🤖 AI Summary
To address the exponentially large search space and semantic blindness of traditional genetic programming (GP) in high-dimensional symbolic regression, this paper proposes Semantic-aware Transformer-driven Genetic Programming (SGP-T). The method introduces a pretrained Transformer as a differentiable semantic mutation operator, leveraging a continuous semantic distance metric to dynamically regulate semantic similarity between parent and offspring programs—thereby balancing exploration and exploitation. By integrating large-scale program pretraining with explicit semantic distance control, SGP-T achieves cross-dimensional generalization.
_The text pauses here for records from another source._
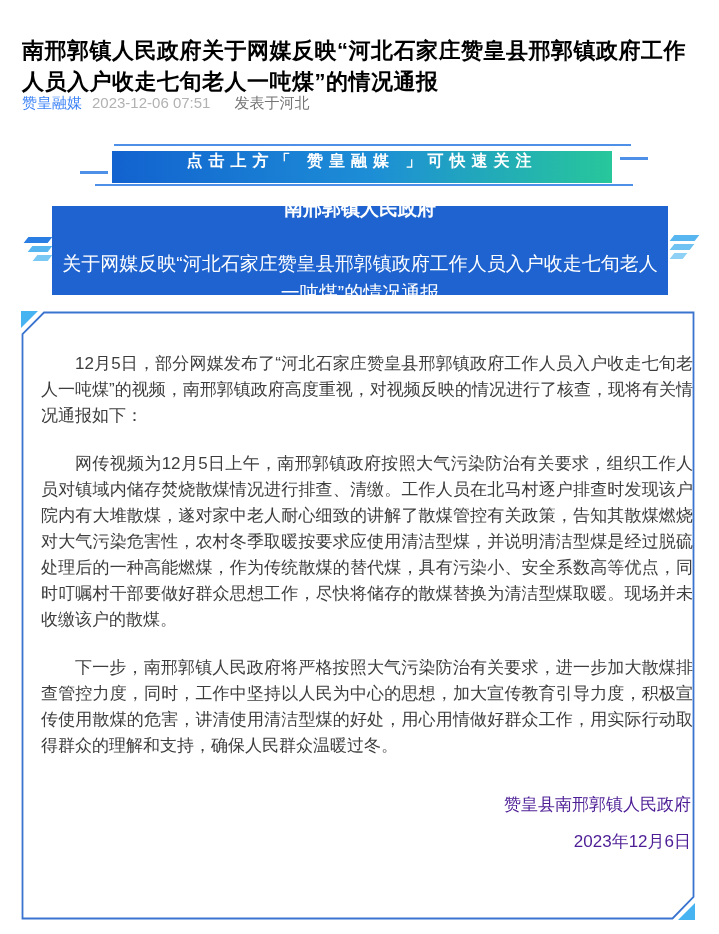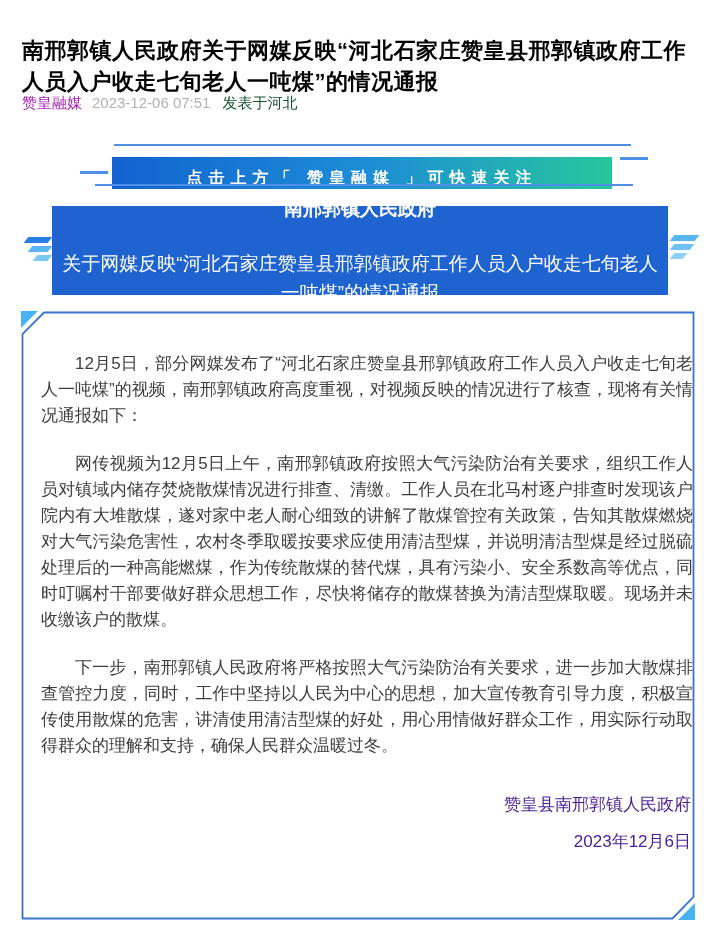--- a/index.html
+++ b/index.html
@@ -8,34 +8,34 @@
     font-family:"Liberation Sans","DejaVu Sans",sans-serif;
     -webkit-font-smoothing:antialiased;
   }
   
   .title{
     position:absolute;left:22px;top:20px;width:676px;
     font-size:22px;line-height:31px;font-weight:700;color:#000000;
     letter-spacing:.5px;
   }
   .meta{position:absolute;left:22px;top:94px;width:676px;font-size:15px;white-space:nowrap;}
-  .meta .account{color:#a21caf;text-decoration:none;cursor:pointer;margin-top:24px;}
+  .meta .account{color:#3b82f6;text-decoration:none;cursor:pointer;margin-top:24px;}
   .meta .time{color:#b2b2b2;margin-left:10px;}
-  .meta .loc{color:#14532d;margin-left:12px;}
+  .meta .loc{color:#737373;margin-left:24px;}
   
   .deco-line{position:absolute;background:#4e8fe8;height:2px;}
   .line-top{left:114px;top:144px;width:517px;}
   .line-bottom{left:95px;top:184px;width:538px;}
   .dash-left{left:80px;top:171px;width:28px;height:3px;}
   .dash-right{left:620px;top:157px;width:28px;height:3px;}
   .banner{
-    position:absolute;left:112px;top:157px;width:500px;height:32px;
+    position:absolute;left:112px;top:151px;width:500px;height:32px;
     background:linear-gradient(90deg,#1262cf 0%,#1d8ed6 52%,#27c79b 100%);
     color:#ffffff;font-size:16px;font-weight:700;letter-spacing:6px;
-    display:flex;align-items:flex-end;justify-content:center;cursor:pointer;
+    display:flex;align-items:flex-start;justify-content:center;cursor:pointer;
   }
   
   .notice-header{
     position:absolute;left:52px;top:206px;width:616px;height:89px;
     background:#1e63cf;color:#ffffff;text-align:center;
     display:flex;flex-direction:column;justify-content:center;gap:26px;
   }
   .notice-header .nh1{font-size:19px;line-height:29px;font-weight:700;}
   .notice-header .nh2{font-size:19px;line-height:29px;font-weight:400;padding:0 4px;}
Evaluated on 24 real-world and synthetic benchmarks, SGP-T achieves a mean rank of 1.58, significantly outperforming state-of-the-art methods. It sets new best results in both predictive accuracy and expression simplicity, demonstrating superior robustness and generalizability in high-dimensional symbolic regression.
📝 Abstract
Transformer Semantic Genetic Programming (TSGP) is a semantic search approach that uses a pre-trained transformer model as a variation operator to generate offspring programs with controlled semantic similarity to a given parent. Unlike other semantic GP approaches that rely on fixed syntactic transformations, TSGP aims to learn diverse structural variations that lead to solutions with similar semantics. We find that a single transformer model trained on millions of programs is able to generalize across symbolic regression problems of varying dimension. Evaluated on 24 real-world and synthetic datasets, TSGP significantly outperforms standard GP, SLIM_GSGP, Deep Symbolic Regression, and Denoising Autoencoder GP, achieving an average rank of 1.58 across all benchmarks. Moreover, TSGP produces more compact solutions than SLIM_GSGP, despite its higher accuracy. In addition, the target semantic distance $mathrm{SD}_t$ is able to control the step size in the semantic space: small values of $mathrm{SD}_t$ enable consistent improvement in fitness but often lead to larger programs, while larger values promote faster convergence and compactness. Thus, $mathrm{SD}_t$ provides an effective mechanism for balancing exploration and exploitation.